[Dataset extract Boundary: Start]
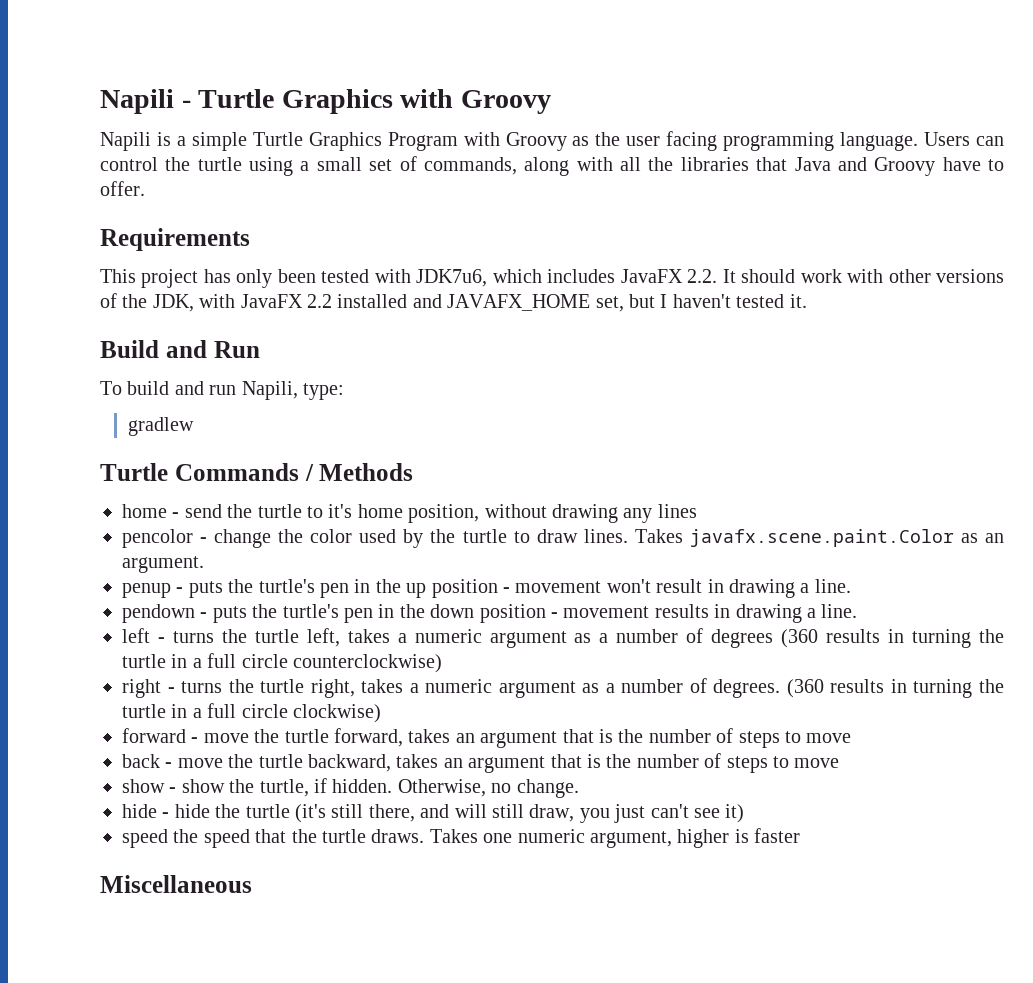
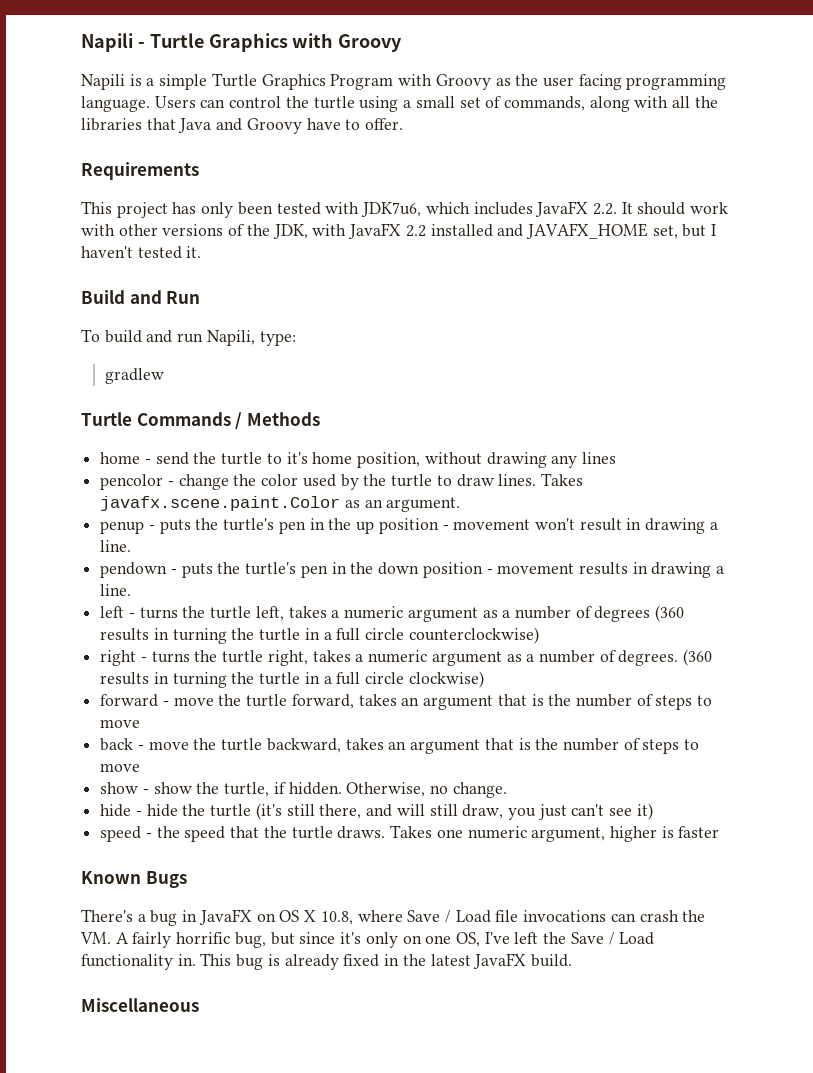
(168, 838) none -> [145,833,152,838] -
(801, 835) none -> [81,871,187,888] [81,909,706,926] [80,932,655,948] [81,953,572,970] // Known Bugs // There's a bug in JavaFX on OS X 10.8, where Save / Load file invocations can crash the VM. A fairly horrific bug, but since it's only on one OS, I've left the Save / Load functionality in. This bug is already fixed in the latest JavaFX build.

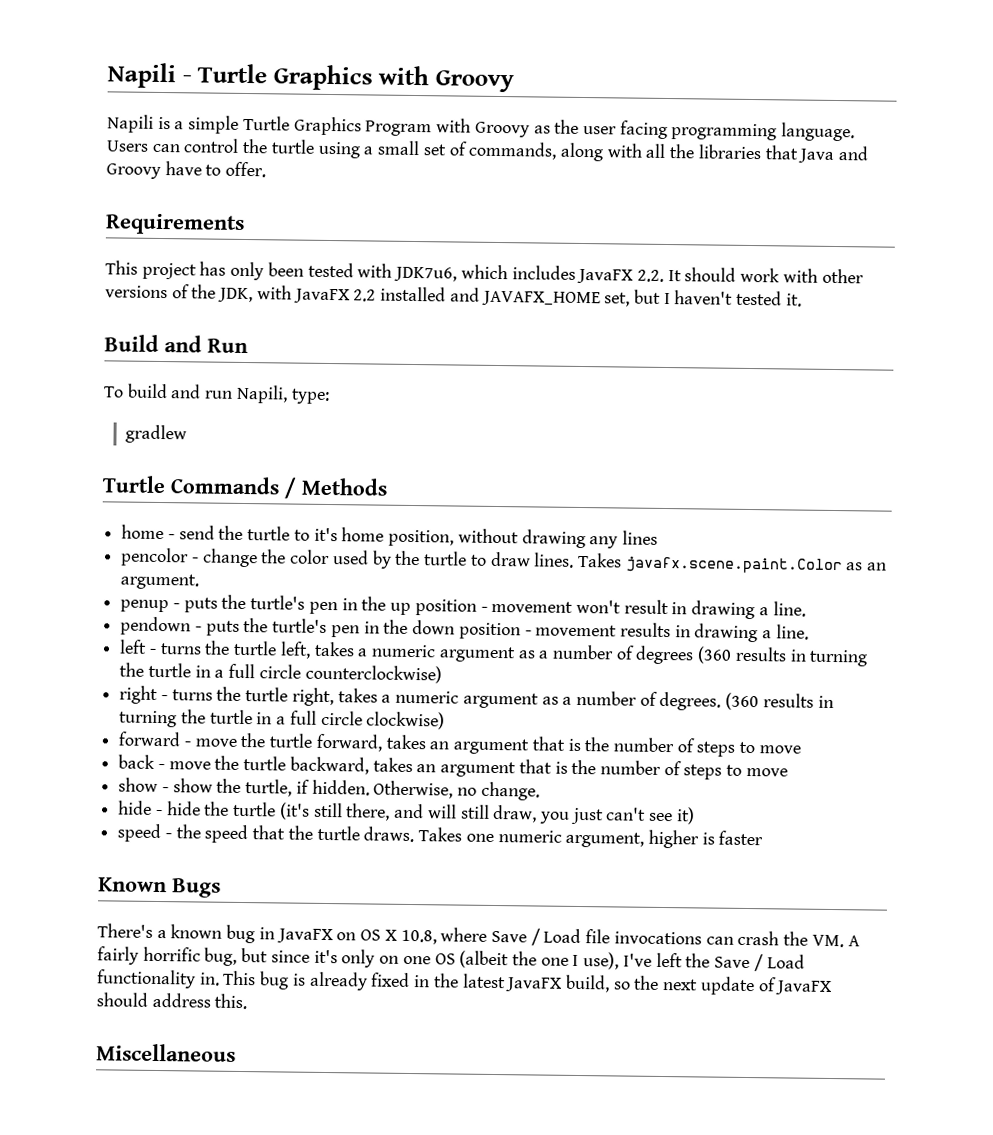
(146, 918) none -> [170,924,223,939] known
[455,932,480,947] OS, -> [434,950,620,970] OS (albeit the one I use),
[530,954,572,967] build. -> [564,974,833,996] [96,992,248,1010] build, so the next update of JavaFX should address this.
[Dataset extract Boundary: End]
[Dataset extract Boundary: Start]
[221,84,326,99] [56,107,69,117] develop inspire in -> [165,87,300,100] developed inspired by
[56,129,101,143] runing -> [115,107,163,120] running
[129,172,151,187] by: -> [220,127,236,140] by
[Dataset extract Boundary: End]
▶ [Exercise]: The material above holds pictures; leave them out and set down exactly the lines from the line with "(168, 838) none" to the line with "[530,954,572,967] build. ->", both included.

▶ [Result of the exercise]:
(168, 838) none -> [145,833,152,838] -
(801, 835) none -> [81,871,187,888] [81,909,706,926] [80,932,655,948] [81,953,572,970] // Known Bugs // There's a bug in JavaFX on OS X 10.8, where Save / Load file invocations can crash the VM. A fairly horrific bug, but since it's only on one OS, I've left the Save / Load functionality in. This bug is already fixed in the latest JavaFX build.

(146, 918) none -> [170,924,223,939] known
[455,932,480,947] OS, -> [434,950,620,970] OS (albeit the one I use),
[530,954,572,967] build. -> [564,974,833,996] [96,992,248,1010] build, so the next update of JavaFX should address this.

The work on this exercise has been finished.